Wenks v. Gehring

Elizabeth Wenks died testate, disposing of all her property by will. Joseph Wenks, appellant, is her stepson, the son of her predeceased husband. During his lifetime that husband conveyed to her a piece of real property. No administration was had upon the estate of the husband of Elizabeth Wenks. Upon her death his son appeared and filed a contest in the matter of the final distribution of the estate, alleging that his father, the husband of Elizabeth, in his lifetime conveyed to Elizabeth certain real property which was community property; that the character of the property as community property was not changed by this conveyance and that it remained the community property of the two spouses until the death of the husband; that after the death of the husband Elizabeth sold this property, and that the property of her estate for which distribution is sought is the proceeds of this sale. The court refused to entertain the contest or to hear the proffered evidence in support of these allegations.

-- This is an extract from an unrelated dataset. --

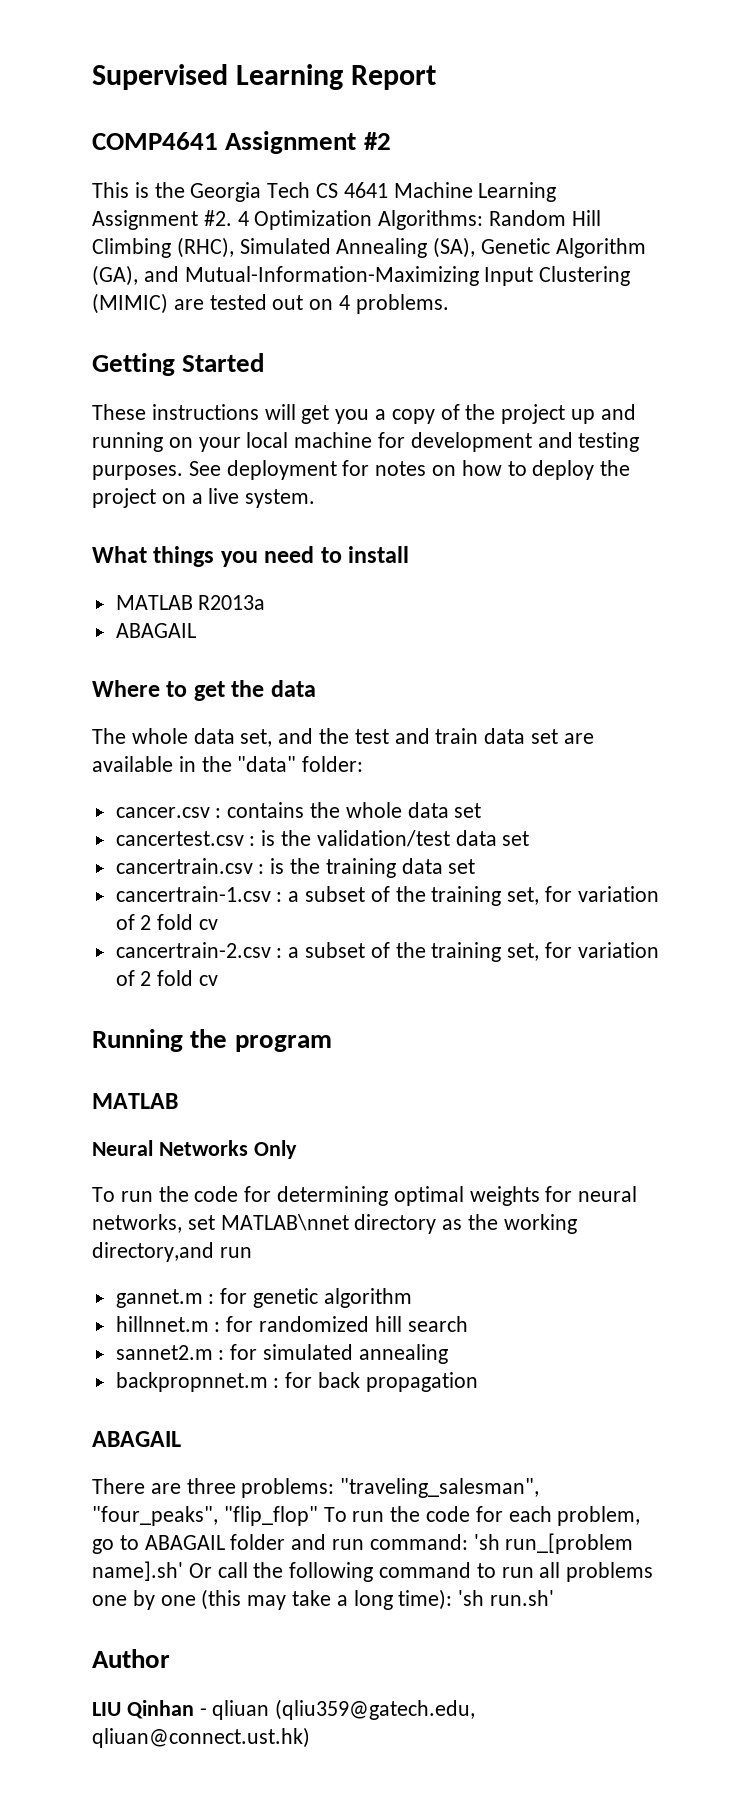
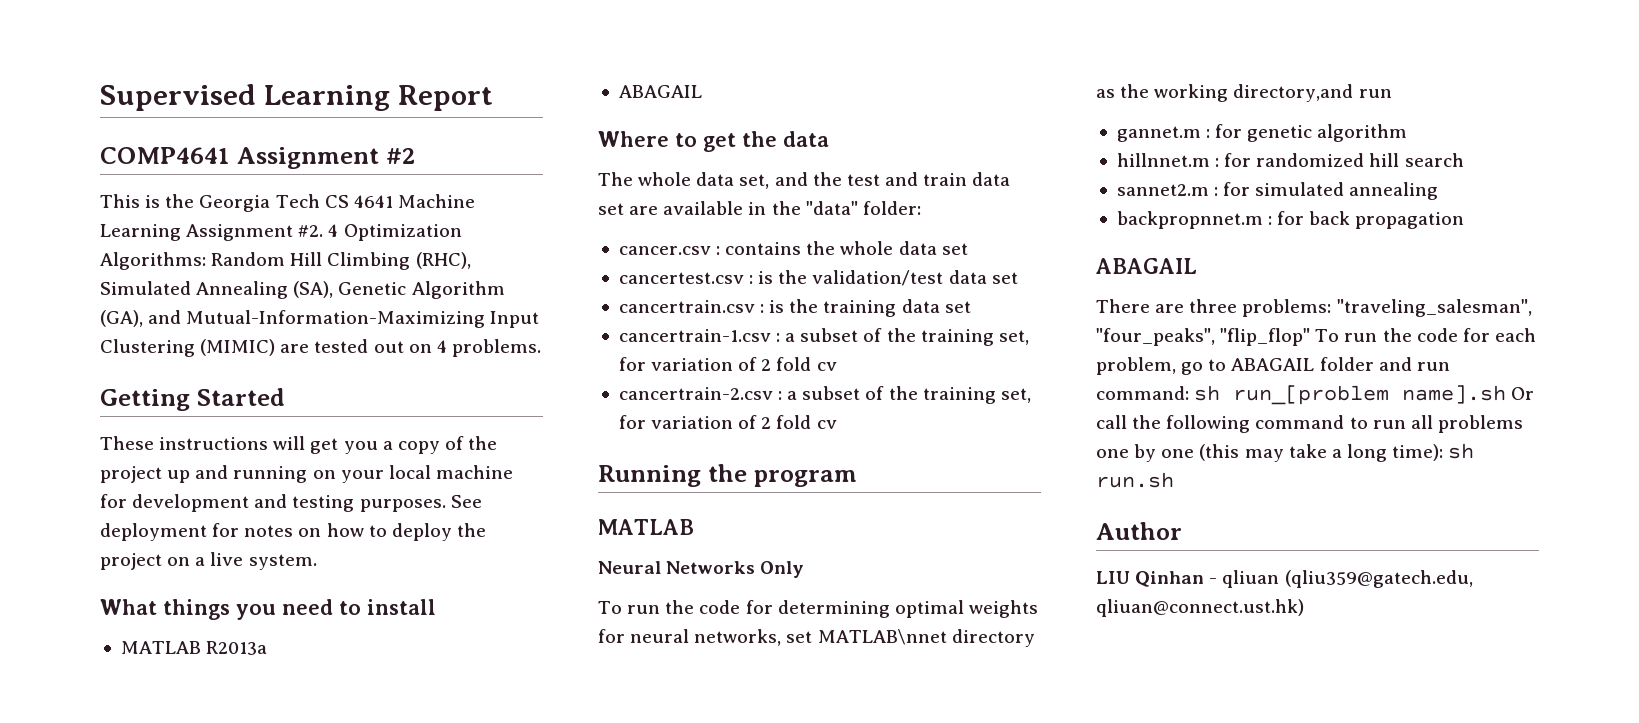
[473,1533,634,1554] [92,1561,183,1581] 'sh run_[problem name].sh' -> [1194,385,1507,405] sh run_[problem name].sh
[458,1590,555,1606] 'sh run.sh' -> [1448,443,1475,459] [1096,472,1174,488] sh run.sh

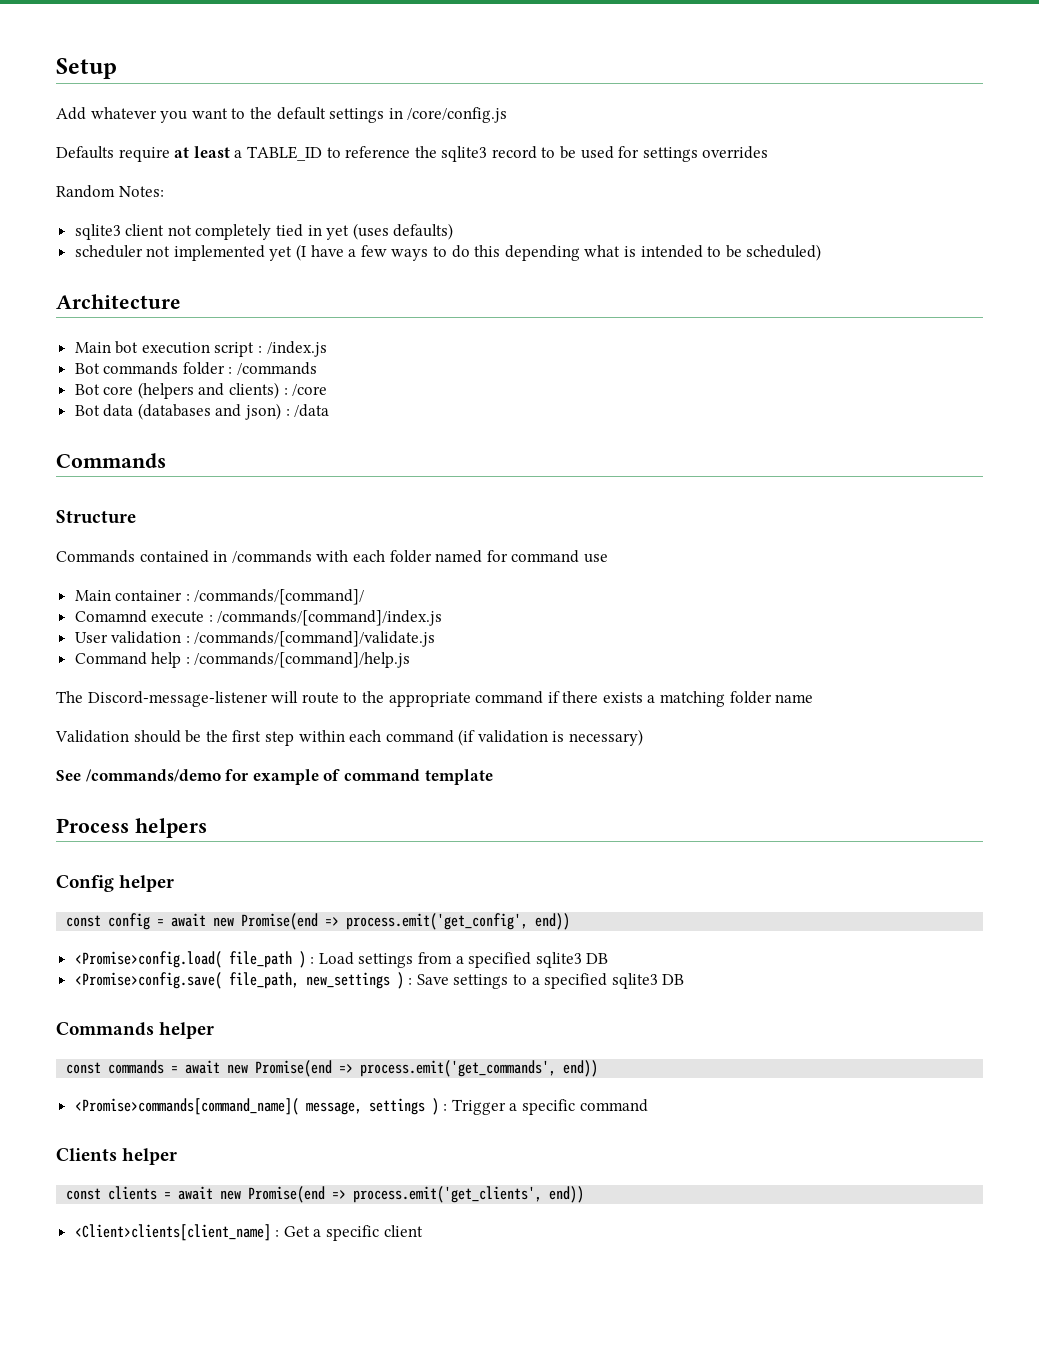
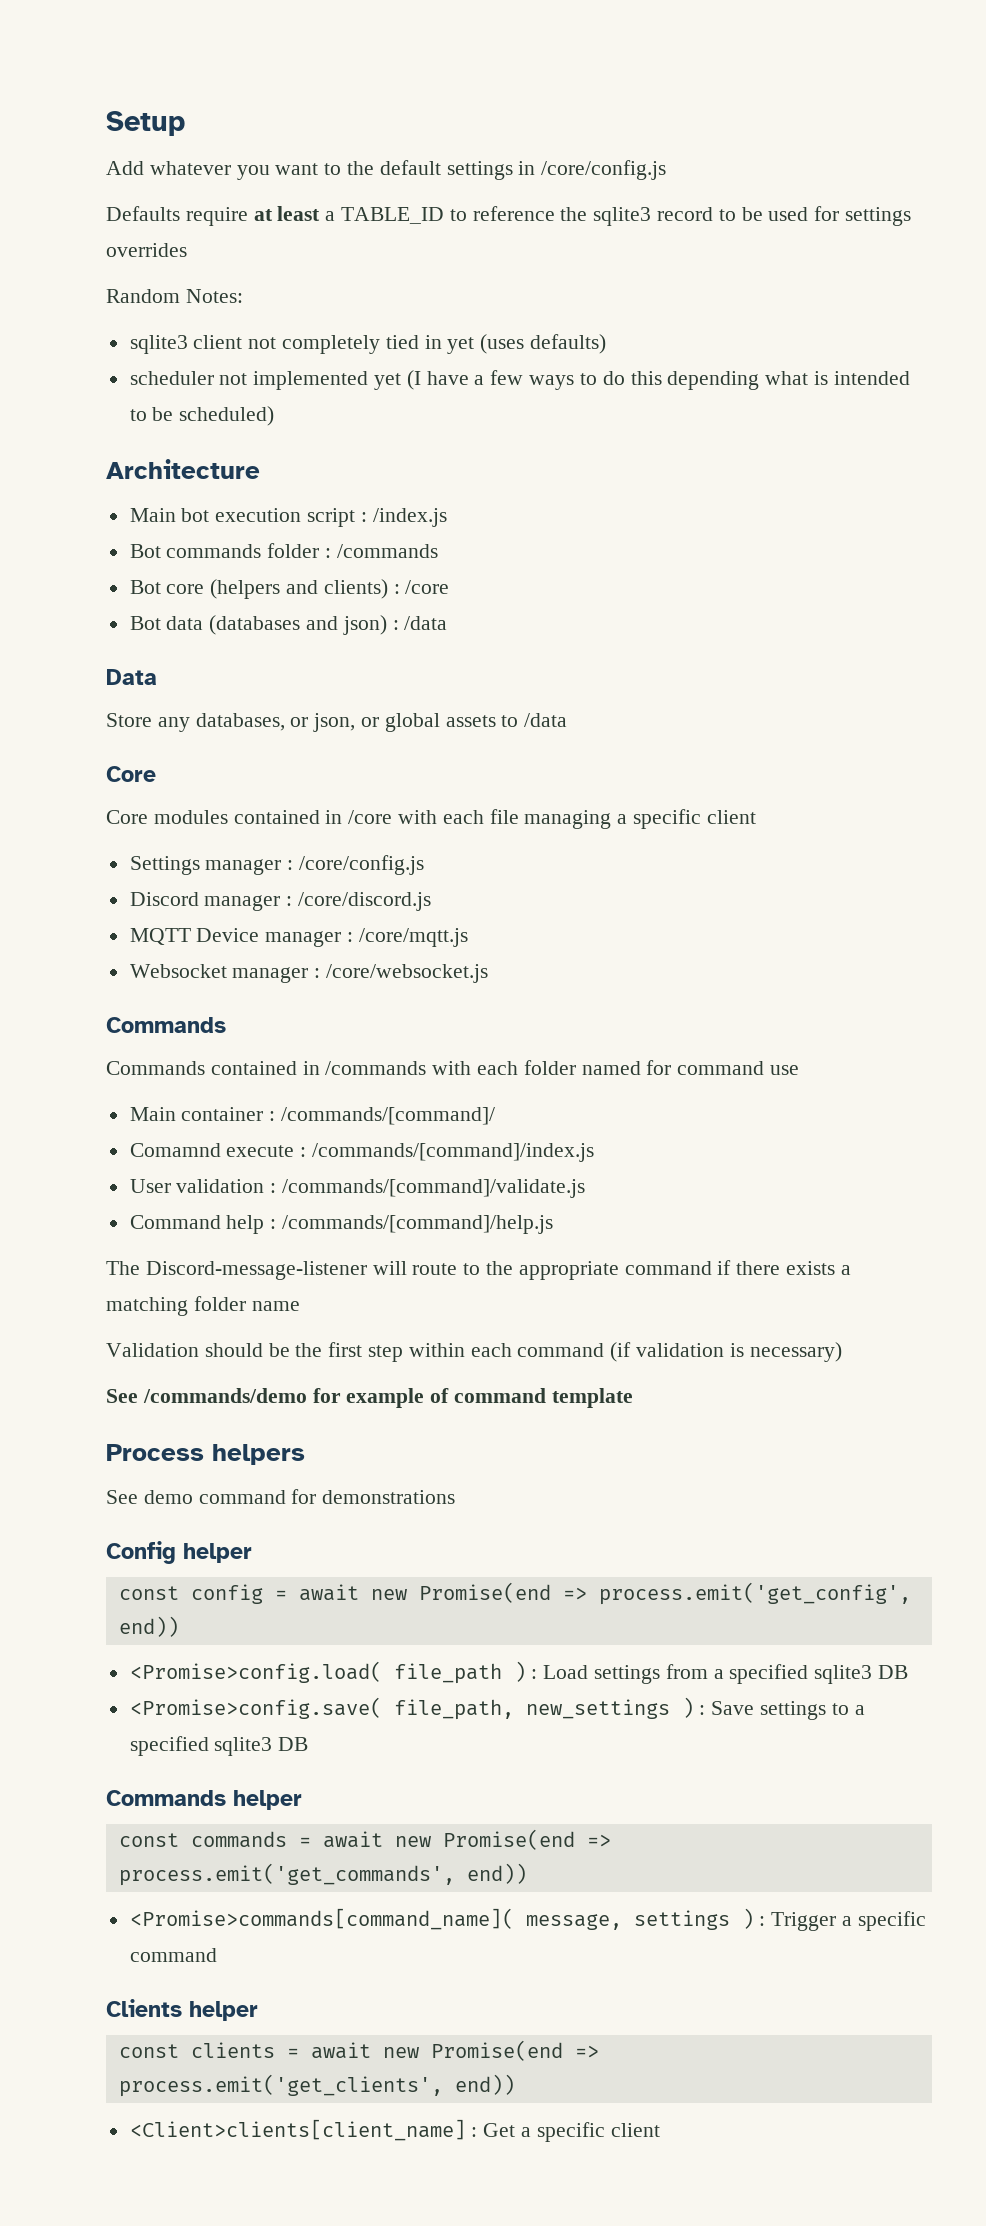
[56,453,166,468] [56,510,136,524] // Commands // Structure -> [106,669,157,685] [106,713,568,732] [106,766,156,782] [106,809,756,829] [129,855,425,875] [129,892,432,911] [129,928,468,947] [129,964,489,983] [106,1017,226,1033] // Data // Store any databases, or json, or global assets to /data // Core // Core modules contained in /core with each file managing a specific client // Settings manager : /core/config.js // Discord manager : /core/discord.js // MQTT Device manager : /core/mqtt.js // Websocket manager : /core/websocket.js // Commands
(207, 828) none -> [106,1489,456,1504] // See demo command for demonstrations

In this the court was clearly right. Appellant had abundant opportunity to establish the facts which he here asserts by appropriate action as an heir of his deceased father, and it was his duty to have brought or to have caused the bringing of such an action either by himself as heir or by the administrator of his father's estate. His claim here presented *Page 609 is a claim of title adverse to that of the estate, and "the law does not contemplate or provide for the distribution of property or money in the hands of the executor or administrator to persons who may claim adversely to the estate, but leaves all such questions to be determined by an action on behalf of or against the executor." (Estate of Rowland, 74 Cal. 523, [5 Am. St. Rep. 464, 16 P. 315].) Moreover, section 1386, subdivision 8, of the Civil Code, upon which appellant apparently bases his right to be heard, is applicable only to cases of intestacy. (Estate of Brady, ante, p. 1, [151 P. 275].) Here the deceased died leaving a will disposing of all of her property. No support can be found for appellant's position in Estate of McCauley, 138 Cal. 546, [71 P. 458]. There the court declared that under this section, in case of intestacy, the named relatives of the spouse first deceased are heirs so far as concerns the common property of the spouse last dying intestate. The decision then proceeds to show that there was a small amount of common property, amounting only to $499, in the estate of Jennie McCauley undisposed of by her will. This appears from the first paragraph of the decision, where it is pointed out that the distributable value of the estate is sixty-seven thousand dollars and the total value of the property disposed of by will amounts to sixty-two thousand dollars. The conclusion therefore properly followed that Jennie McCauley died intestate as to the small amount of community property, which would therefore descend, under the rules of succession, to the relatives of her husband, she having left no next of kin.

For these reasons the order appealed from is affirmed.